Right now? Definitely not. Getting Kevin Love gives you a better chance at a deep playoff run, but it's definitely not winning you a ring IMO.

Let LeBron and the rest of the crew train together and play some games. Assess what you have. I'm guessing Wiggins for Love will still be available in a few months if they choose to do it. No need to finalize your roster in July of year 1.


Sent from Verticalsports.com Free App


----------



## FormerPHCrew

No. Wiggins has too much potential. If Love were a Center that could actually play defense I would though. But it's not worth it for a guy that doesn't even play defense well.


----------



## Marcus13

Nope. I certainly understand the argument for it but I just feel like IF what Lebron said is true, and he is really coming here to be the leader and mentor of this young team, Andrew Wiggins should be his right hand. The sky is the limit for this kid and having him mirror the best player in the world during his prime for his first three-four years? Kid could be unbelievably good. 
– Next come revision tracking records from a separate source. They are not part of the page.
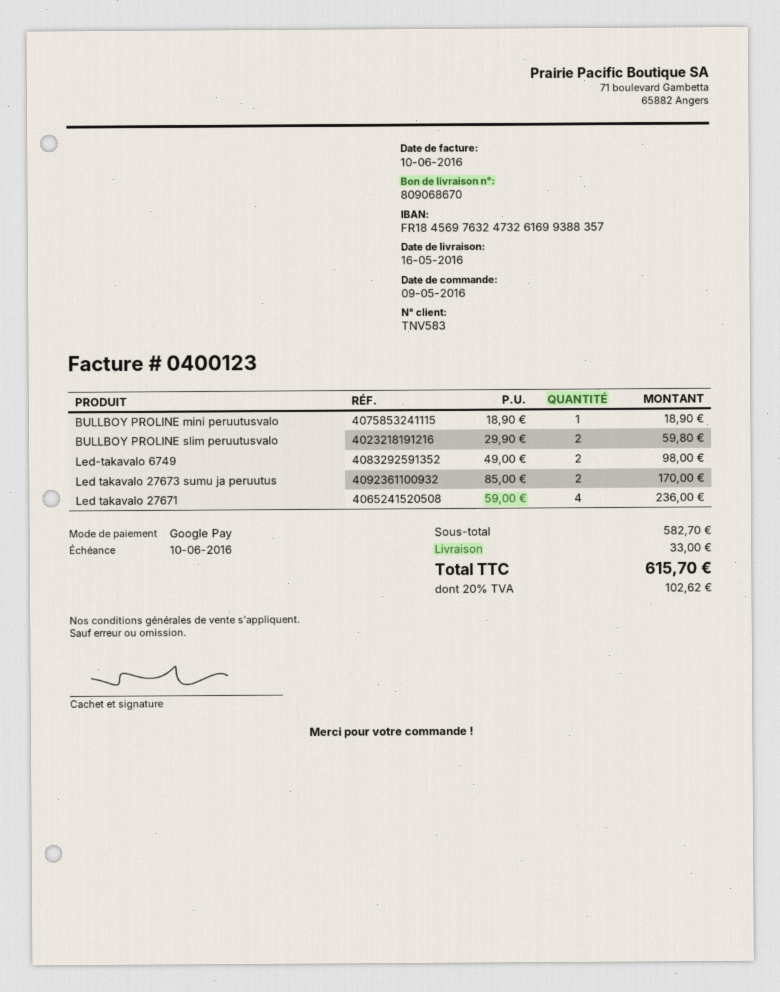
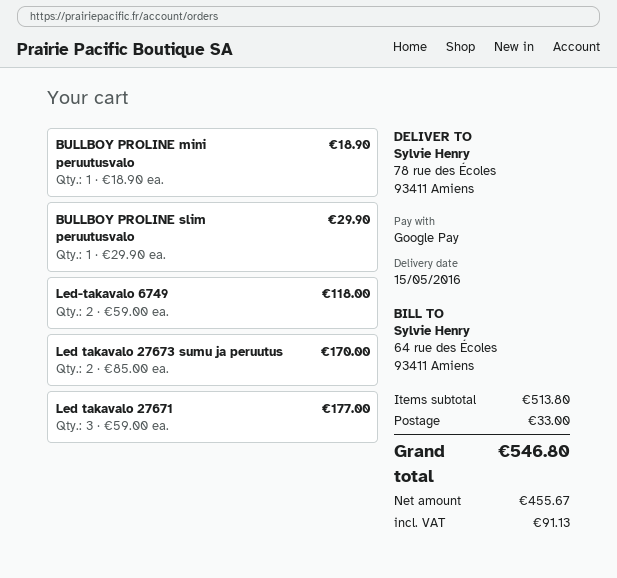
delivery date: 2016-05-16 -> 2016-05-15
BULLBOY PROLINE slim peruutusvalo: 2 x 29.90 = 59.80 -> 1 x 29.90 = 29.90
Led-takavalo 6749: 2 x 49.00 = 98.00 -> 2 x 59.00 = 118.00
Led takavalo 27671: 4 x 59.00 = 236.00 -> 3 x 59.00 = 177.00
subtotal: 582.70 -> 513.80
tax: 102.62 -> 91.13
total: 615.70 -> 546.80

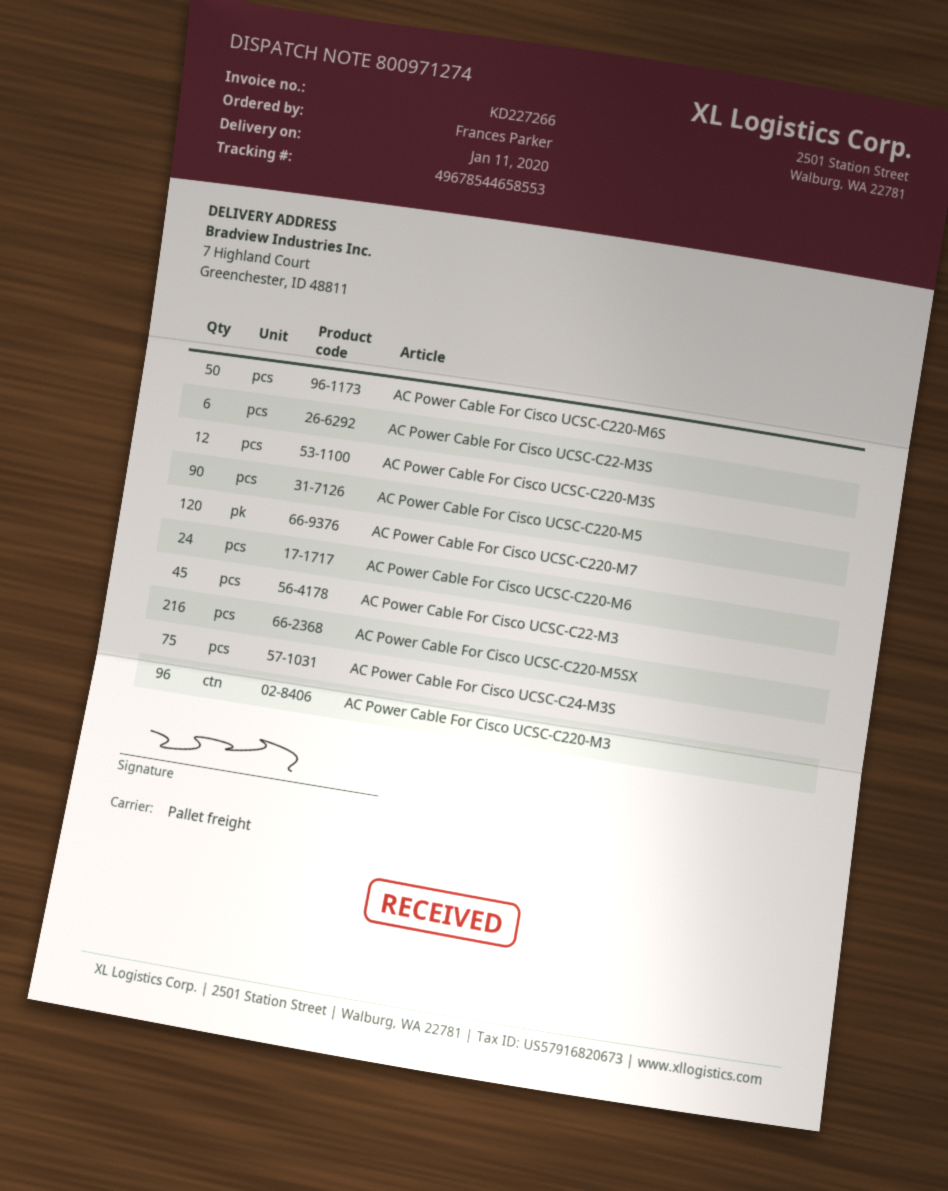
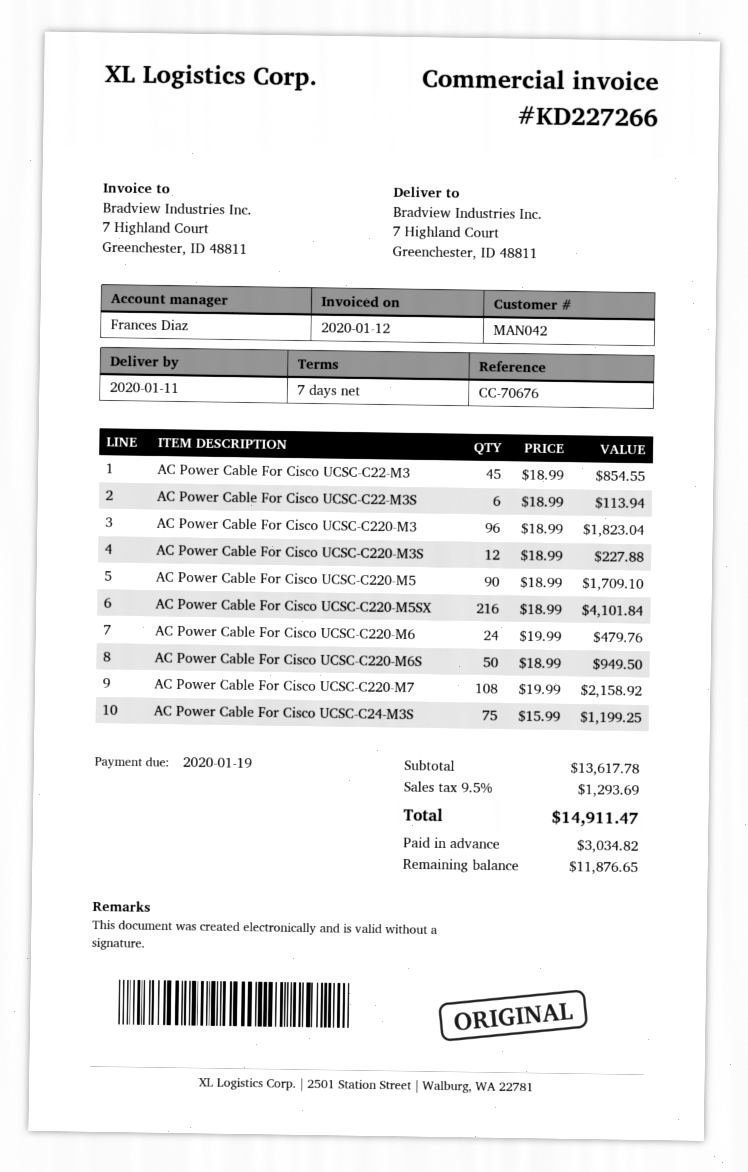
AC Power Cable For Cisco UCSC-C220-M7: 120 -> 108

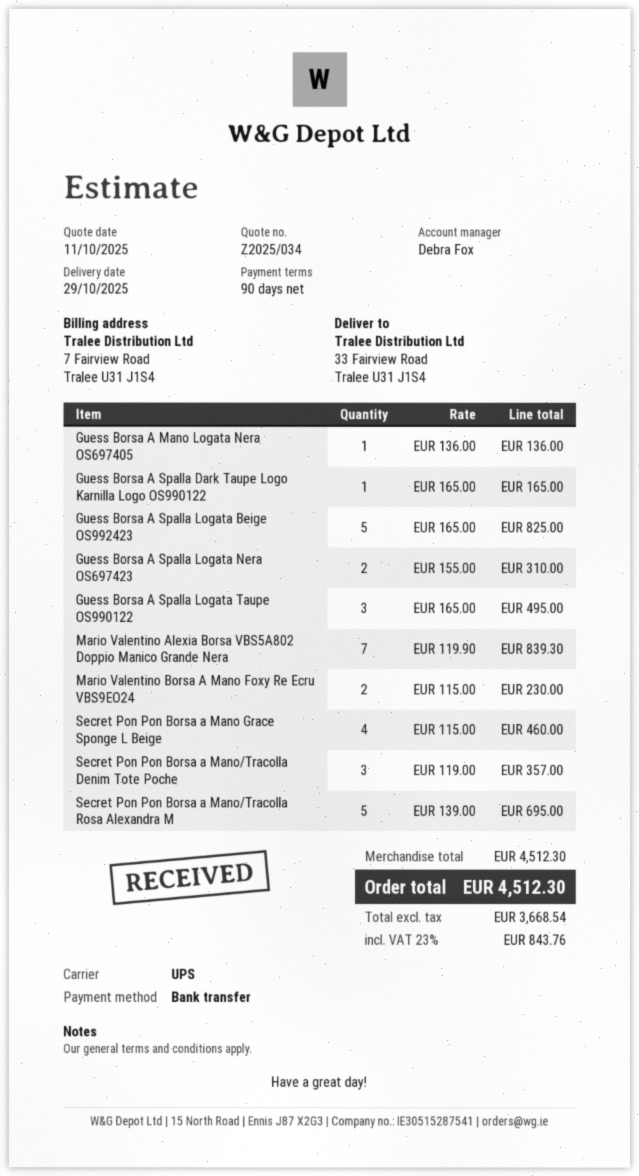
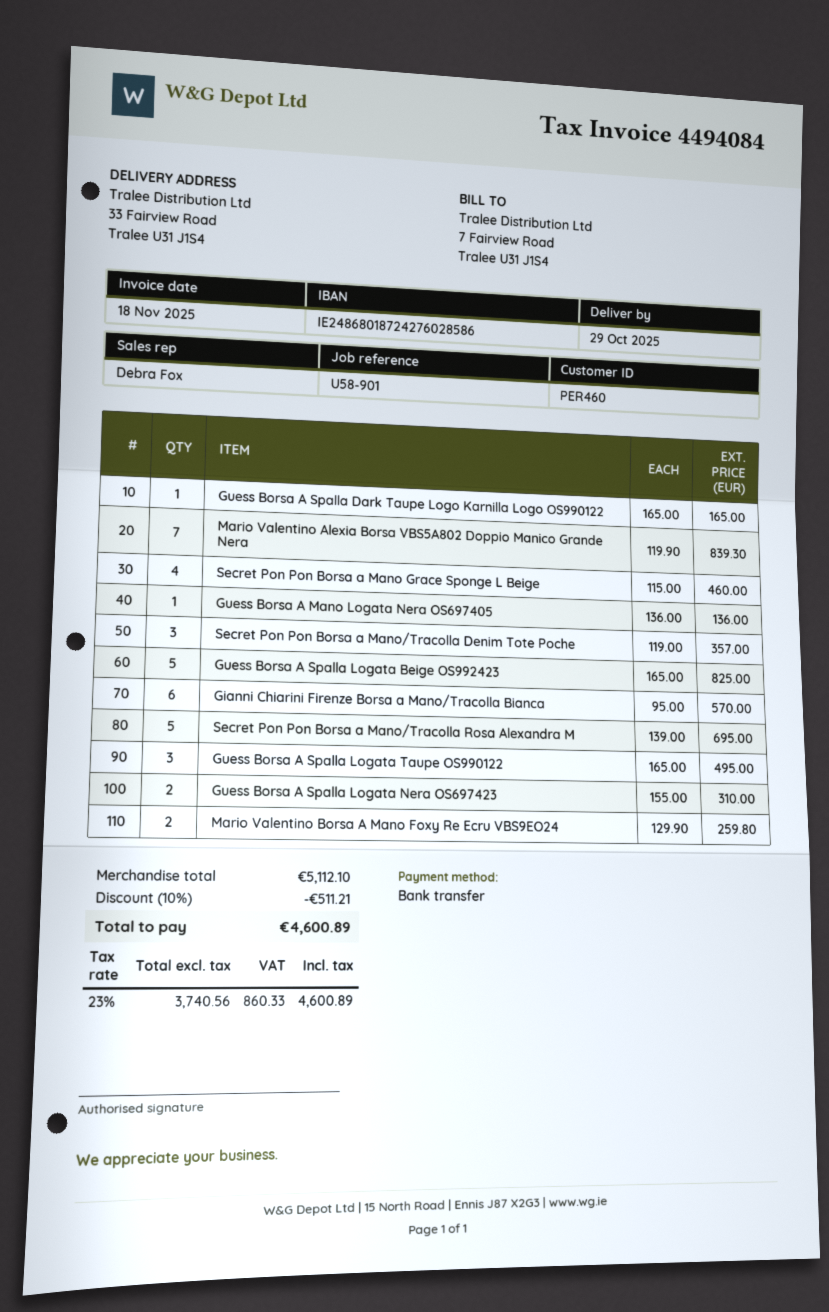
Mario Valentino Borsa A Mano Foxy Re Ecru VBS9EO24: 2 x 115.00 = 230.00 -> 2 x 129.90 = 259.80
Gianni Chiarini Firenze Borsa a Mano/Tracolla Bianca: none -> 6 x 95.00 = 570.00
subtotal: 4512.30 -> 5112.10
discount: none -> 10% = 511.21
net: 3668.54 -> 3740.56
tax: 23% = 843.76 -> 23% = 860.33
total: 4512.30 -> 4600.89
If Lebron plays this right, he should have these kids coming into their primes as he exits his and he will be able to ride off and continue winning into his late years.


----------



## ATLien

No, keep Wiggins, maintain cap flexibility. Build an entire team around LeBron a la Spurs instead of 3 max players.


----------



## RollWithEm

Drizzy said:


> No need to finalize your roster in July of year 1.


This is the key point to be made, here.


----------



## Ballscientist

LeBron wants Love badly this summer.

Dealbreaker is Wiggins. Do you want to get Love? Please answer yes or no.

Yes or No.


----------



## cima

They will regret it. By trading Wiggins and Bennett for Love you are at the very least sacrificing perimeter depth and cap flexibility.

Miami just proved to everyone how hard it is to build a damn roster around 3 max players. Why would Cleveland do the same ****ing thing? I realize that it would only be 1 Max guy in his 30s (LeBron) but still. Depth > > > > everything


----------



## kbdullah

I'm on the yes side. Not necessarily for Love, but you trade him. Lebron said he wanted to bring a championship to Cleveland Northeast Ohio, and I think the Cavaliers should try to open a championship window. A lot of people right now seem to be satisfied w/ the Cavs being relevant, but if they really want to win you have to trade your assets for meaningful cogs now - most championship teams do.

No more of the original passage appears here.